Friday, 6 August 2010

Opposites Attract ("fookin' 'ell, mate")

"Fookin' ell! Fookin ell! 'Ang on!"

We smiled at the three-hundred pounds of raw mince in the white t-shirt as we walked back from the pub through the city.

"Fookin' ell! They say opposites attract. No disrespect, mate! But, fookin' 'ell! Don't take it wrong way mate, but fookin' 'ell! Fair play, I gotta say mate, fookin' 'ell!"

What on earth did he mean? I happened to be wearing a tweed jacket, and my hair was passably tidy. I may have been carrying a violin. She was dressed smartly and elegantly, and her hair was somewhat outré. Either of us could be taken for the other's carer, or accompaniment, for guidance, support and supervision in strange and unfamiliar places.
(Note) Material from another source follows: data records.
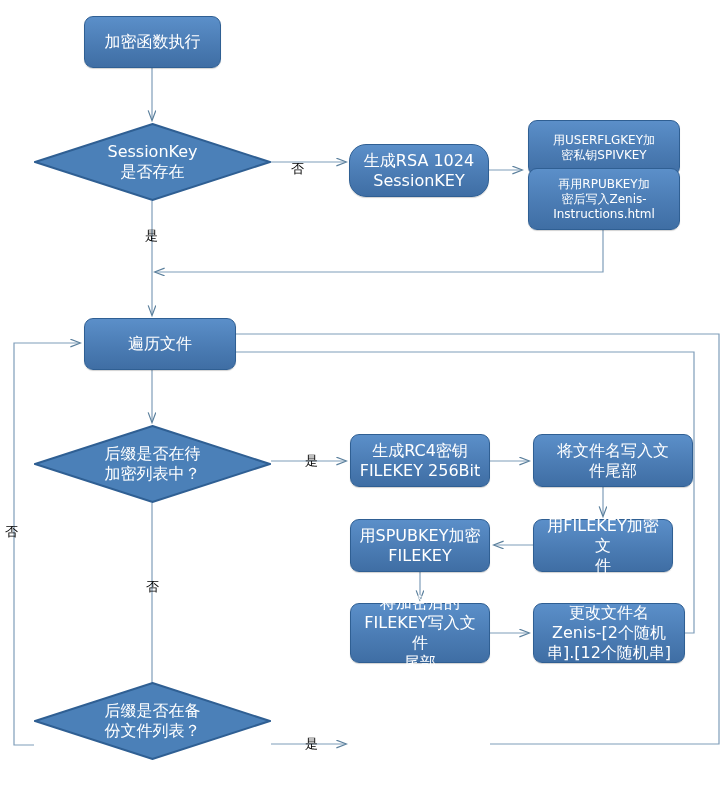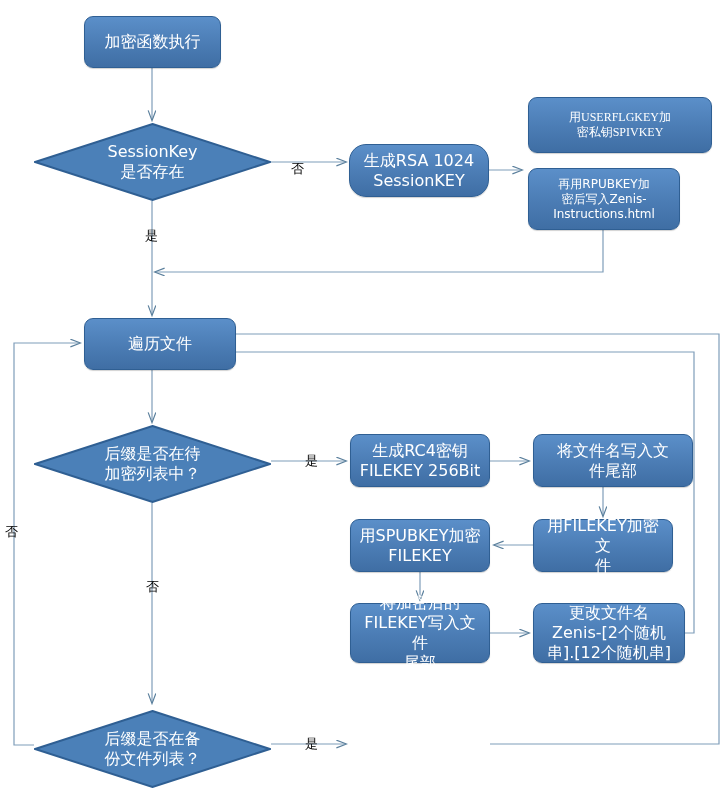--- a/index.html
+++ b/index.html
@@ -121,7 +121,7 @@
       </div>
   </div>
 
-  <div class="node proc" style="left: 528px; top: 97px; width: 184px; height: 56px; font-family: Liberation Serif, serif;">
+  <div class="node proc" style="left: 528px; top: 120px; width: 152px; height: 56px;">
     <div class="lbl t-sm">
         <div>用USERFLGKEY加</div>
         <div>密私钥SPIVKEY</div>

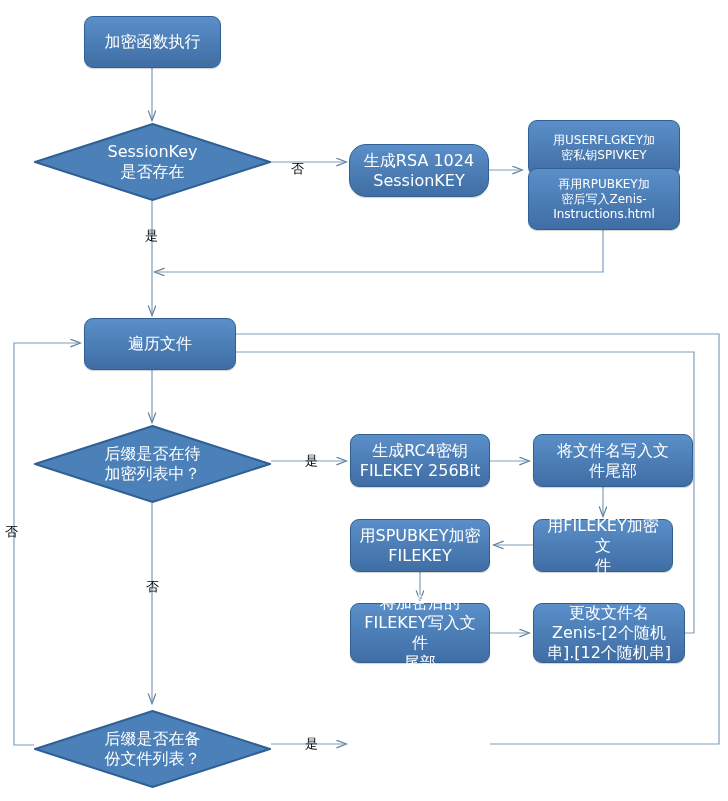--- a/index.html
+++ b/index.html
@@ -196,7 +196,7 @@
       </div>
   </div>
 
-  <div class="node diamond" style="left: 34px; top: 710px; width: 237px; height: 78px;">
+  <div class="node diamond" style="left: 34px; top: 682px; width: 237px; height: 78px;">
     <svg class="dshape" viewBox="0 0 237 78" preserveAspectRatio="none">
       <polygon points="118.5,1 236,39 118.5,77 1,39" fill="#4b80b8" stroke="#2f5f93" stroke-width="2"></polygon>
     </svg>

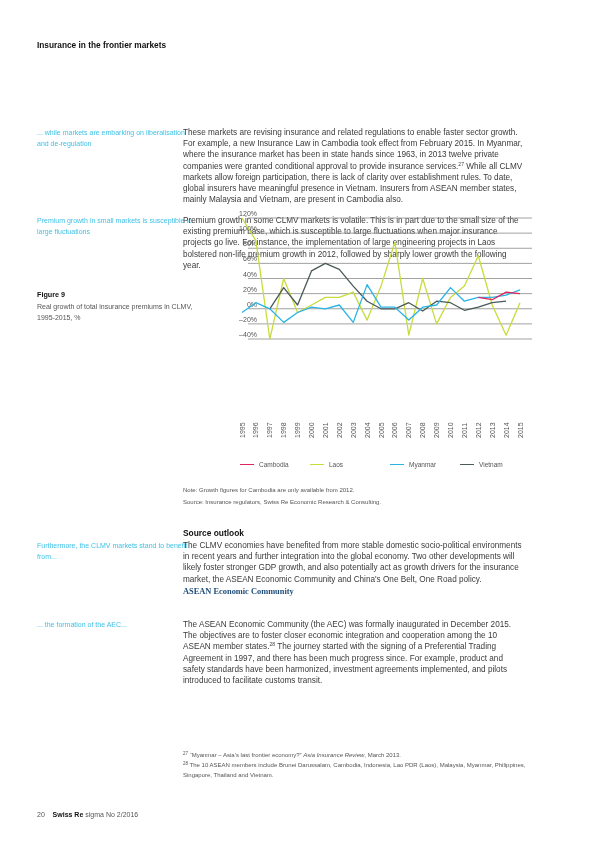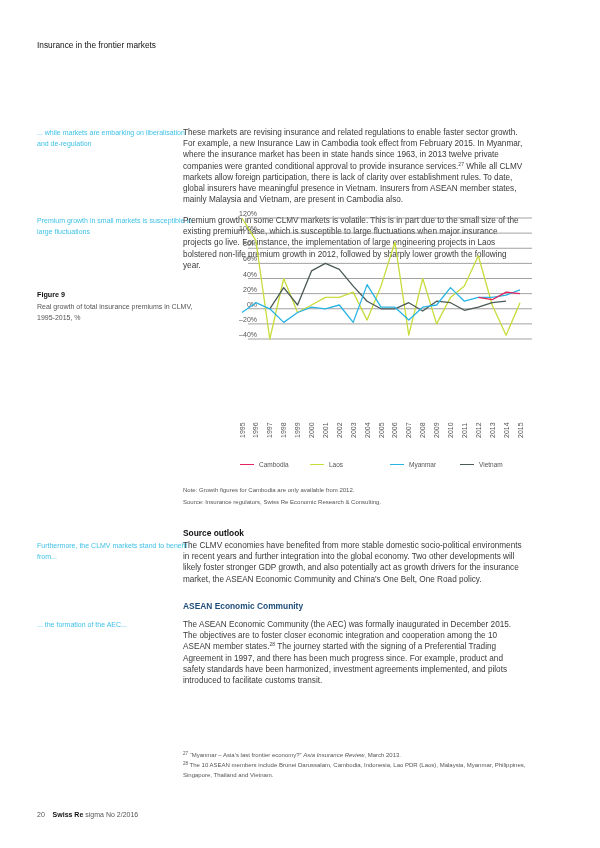--- a/index.html
+++ b/index.html
@@ -6,7 +6,7 @@
   body { width: 600px; height: 848px; position: relative; overflow: hidden;
          font-family: "Liberation Sans", sans-serif; color: #333; }
   .abs { position: absolute; }
-  .running-head { left: 37px; top: 40px; font-size: 8.3px; font-weight: normal; color: #111; }
+  .running-head { left: 37px; top: 40px; font-size: 8.3px; font-weight: bold; color: #111; }
   .margin-note { left: 37px; width: 160px; font-size: 7px; line-height: 10.6px; color: #3fc1e6; }
   .body-text { left: 183px; width: 340px; font-size: 8.2px; line-height: 11.2px; color: #3a3a3a; }
   .body-text sup { font-size: 5px; vertical-align: 3px; line-height: 0; }

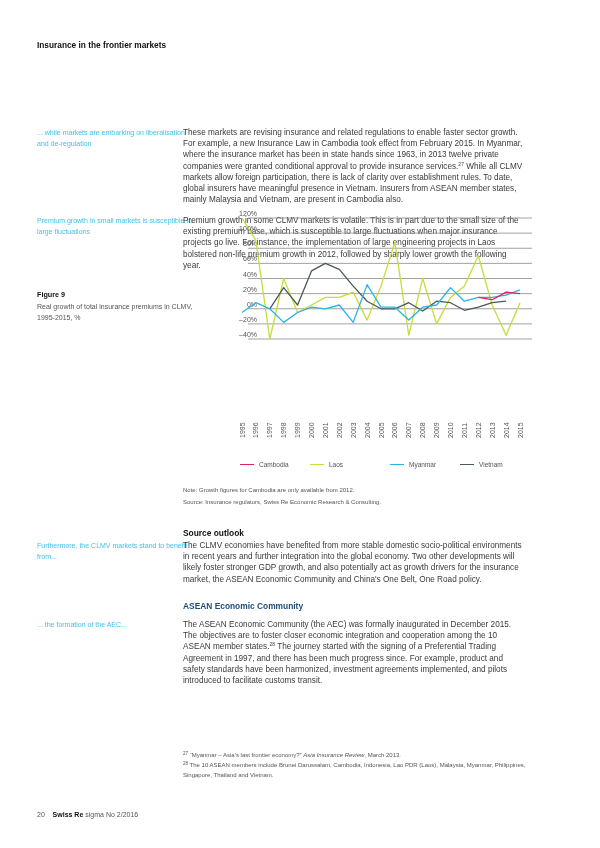--- a/index.html
+++ b/index.html
@@ -110,7 +110,7 @@
 <div class="abs margin-note" style="top:541px;">Furthermore, the CLMV markets stand to benefit from...</div>
 <div class="abs body-text" style="top:540px;">The CLMV economies have benefited from more stable domestic socio-political environments in recent years and further integration into the global economy. Two other developments will likely foster stronger GDP growth, and also potentially act as growth drivers for the insurance market, the ASEAN Economic Community and China's One Belt, One Road policy.</div>
 
-<div class="abs section-head blue" style="top:601px;">ASEAN Economic Community</div>
+<div class="abs section-head blue" style="top:587px;font-family:Liberation Serif, serif;">ASEAN Economic Community</div>
 <div class="abs margin-note" style="top:620px;">... the formation of the AEC...</div>
 <div class="abs body-text" style="top:619px;"><span>The ASEAN Economic Community (the AEC) was formally inaugurated in December 2015. The objectives are to foster closer economic integration and cooperation among the 10 ASEAN member states.</span><sup>28</sup><span> The journey started with the signing of a Preferential Trading Agreement in 1997, and there has been much progress since. For example, product and safety standards have been harmonized, investment agreements implemented, and pilots introduced to facilitate customs transit.</span></div>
The thing is, we see the visual equivalent of our friend's complimentary utterances over and over again. Eyes flick from one to the other, then back again, then faster, and a faint tinge of consternation colours the onlooker's glance. A frown, a nod, a smile, and sometimes a sparkle of laughter in the eyes. There must be something that affronts - or perhaps astounds - the eye. Under the surface the similarities outnumber the stylistic differences ten-fold.

But his glee and delight was heart-warming, to say the least, and he was the first person to actually have the balls to shout it.
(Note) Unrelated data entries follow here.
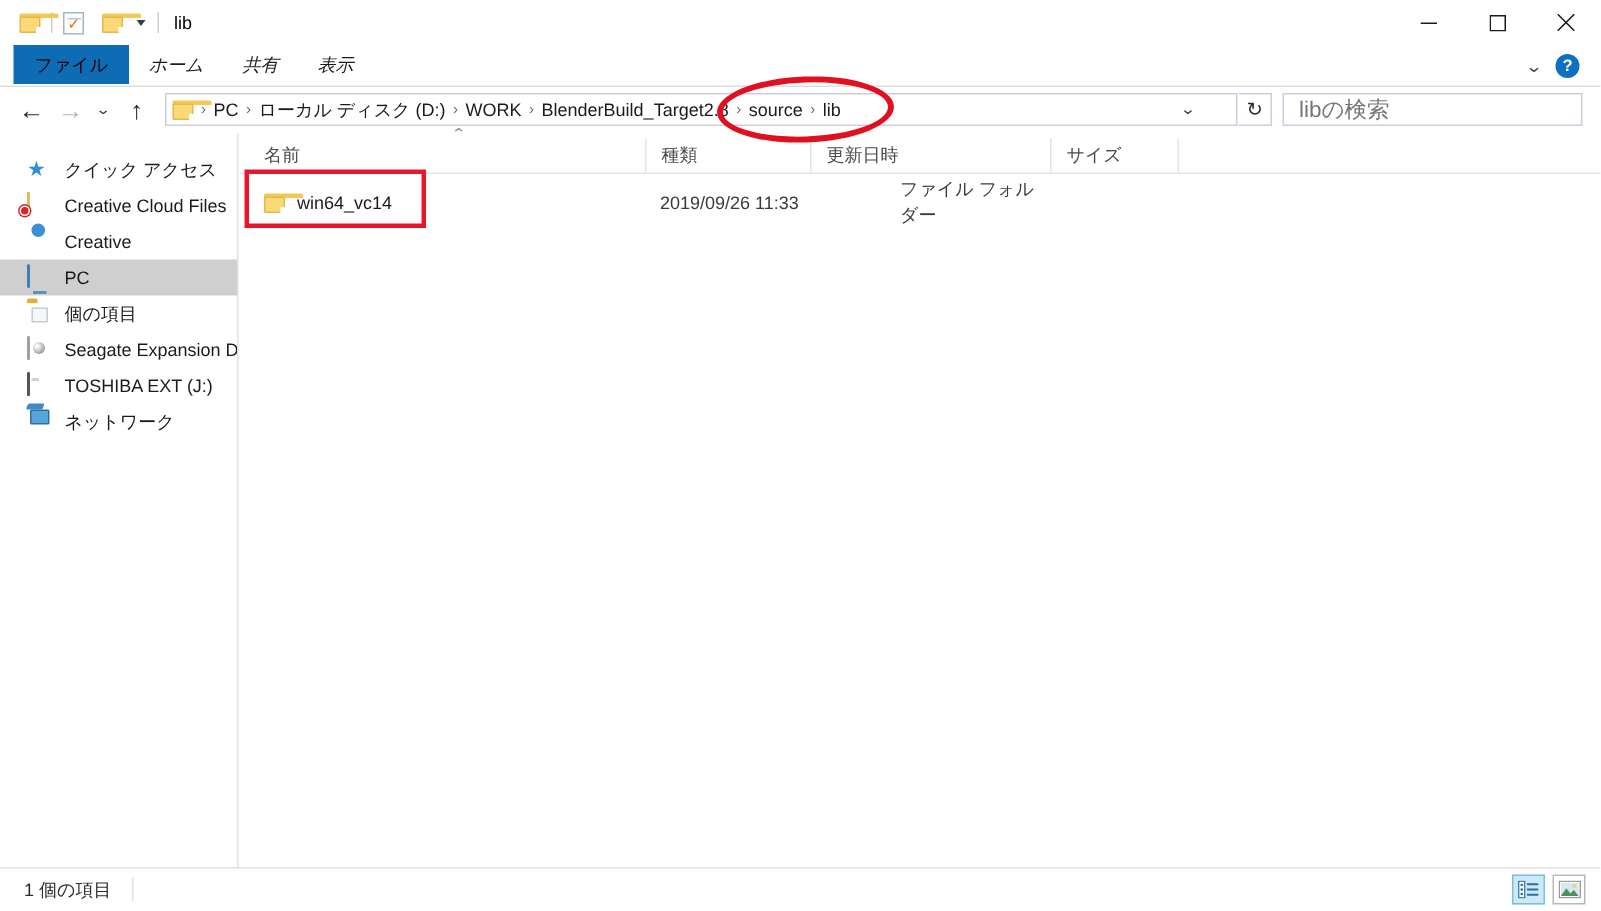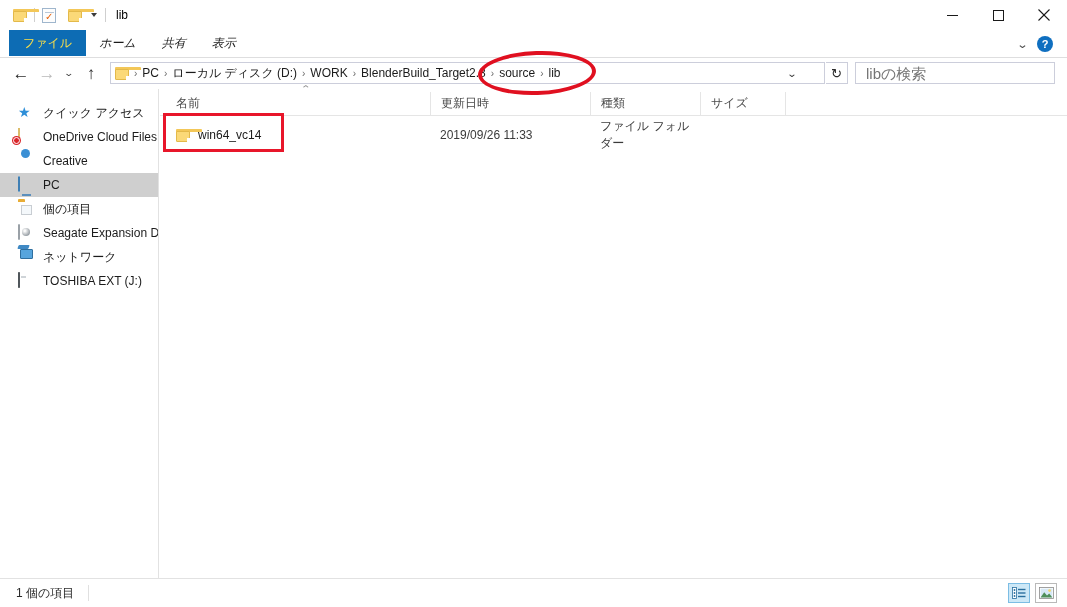--- a/index.html
+++ b/index.html
@@ -97,7 +97,7 @@
     height: 26px;
   }
   .tab.file {
-    background: #0d6cb4; color: #fde047;
+    background: #0d6cb4; color: #000000;
     padding: 0 14px; margin-left: 9px; height: 26px;
   }
   .tab.plain { color: #1b1b1b; font-style: italic; }

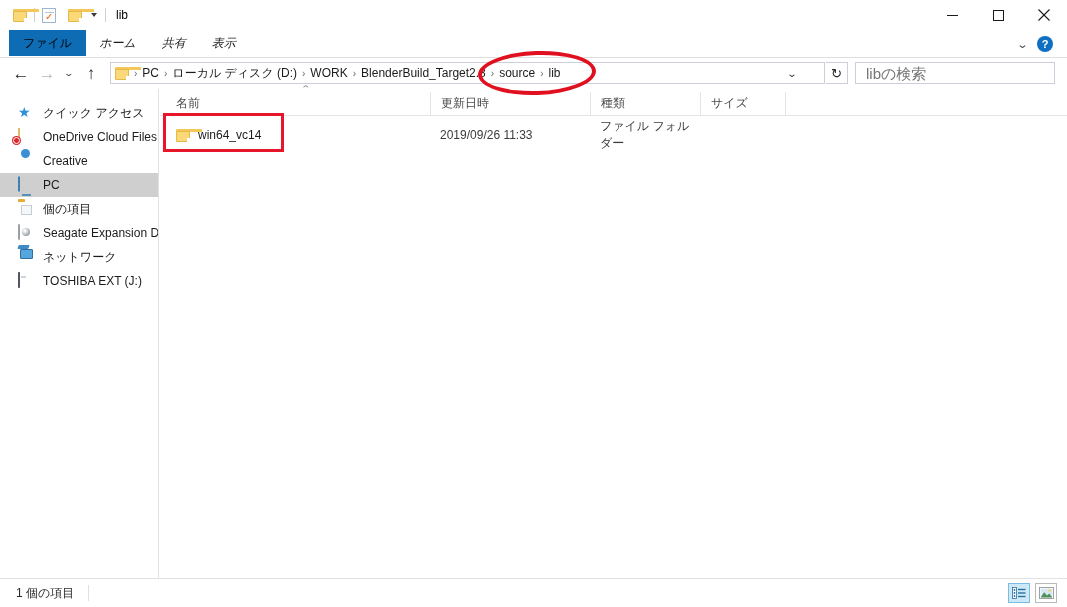--- a/index.html
+++ b/index.html
@@ -501,11 +501,11 @@
         <span>名前</span>
         <span class="sort-caret">⌃</span>
       </div>
+      <div class="colh" style="width:110px">
+        <span>種類</span>
+      </div>
       <div class="colh" style="width:160px">
         <span>更新日時</span>
-      </div>
-      <div class="colh" style="width:110px">
-        <span>種類</span>
       </div>
       <div class="colh" style="width:85px">
         <span>サイズ</span>

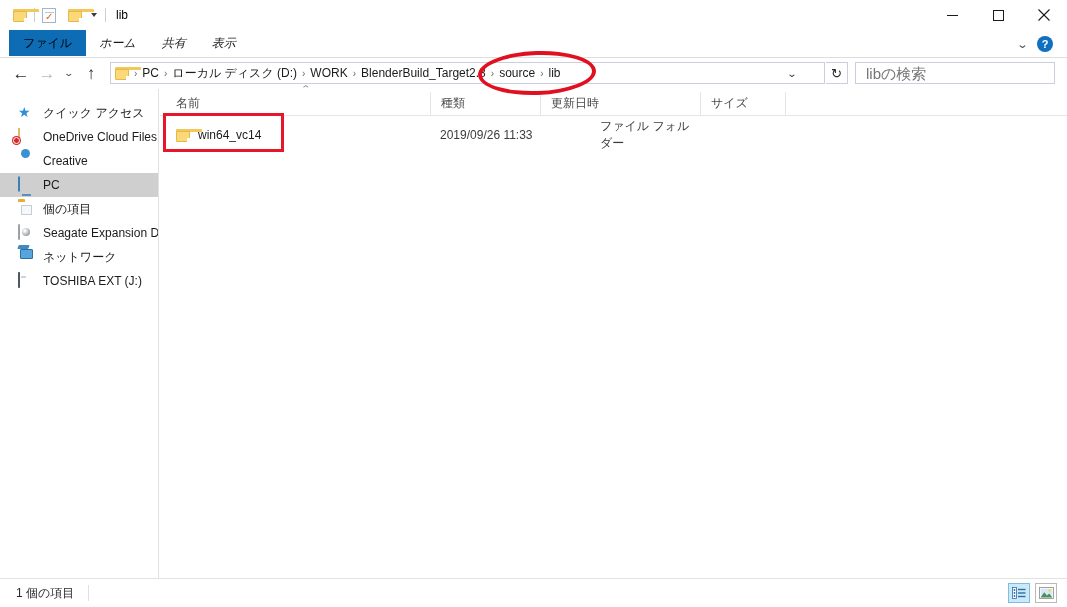--- a/index.html
+++ b/index.html
@@ -460,7 +460,7 @@
 
     <div class="nav-item">
       <span class="nav-ico"><span class="ico-cc"><span class="cc-inner"></span></span></span>
-      <span>OneDrive Cloud Files</span>
+      <span>Creative Cloud Files</span>
     </div>
 
     <div class="nav-item">

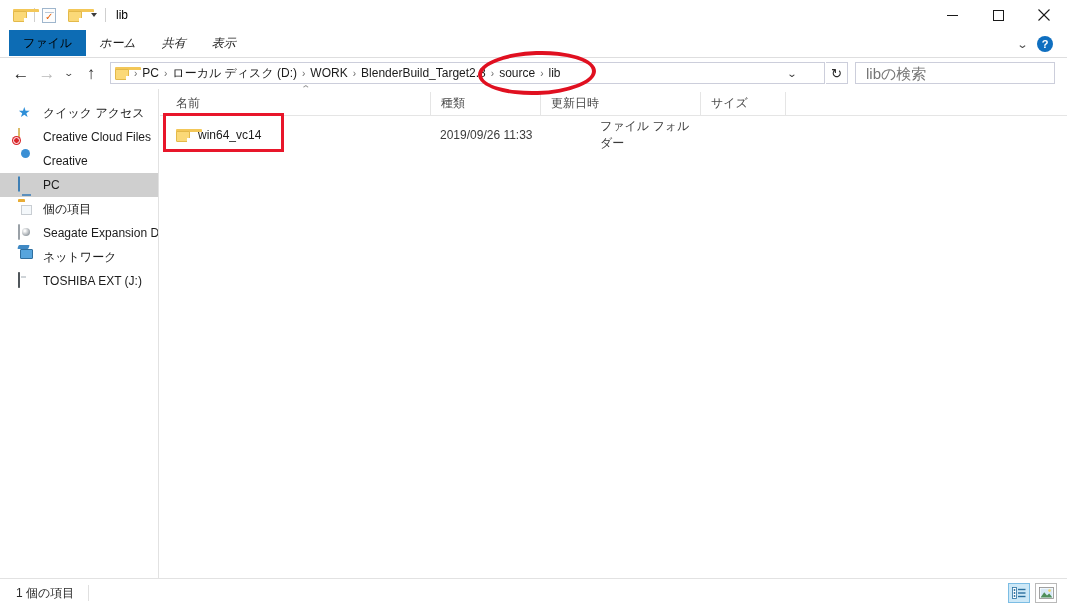--- a/index.html
+++ b/index.html
@@ -484,13 +484,13 @@
     </div>
 
     <div class="nav-item">
+      <span class="nav-ico"><span class="ico-ext"></span></span>
+      <span>TOSHIBA EXT (J:)</span>
+    </div>
+
+    <div class="nav-item">
       <span class="nav-ico"><span class="ico-net"><span class="scr"></span><span class="base"></span></span></span>
       <span>ネットワーク</span>
-    </div>
-
-    <div class="nav-item">
-      <span class="nav-ico"><span class="ico-ext"></span></span>
-      <span>TOSHIBA EXT (J:)</span>
     </div>
   </div>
(Other news, we're just about to head off for four days of alleged sunshine in the south of france - we were desperately searching the weather sites for the uk looking for something that wasn't various intensities of rain, and ended up looking further afield, and before we knew it, cheap flights and a fleapit had been booked - in fact we're not entirely sure the fleapit still exists in reality, so fingers crossed. Also we have discovered that the pleasant and lonely looking sands happen to be a blooming nudist beach. It should make for an amusing trip. Back anon.)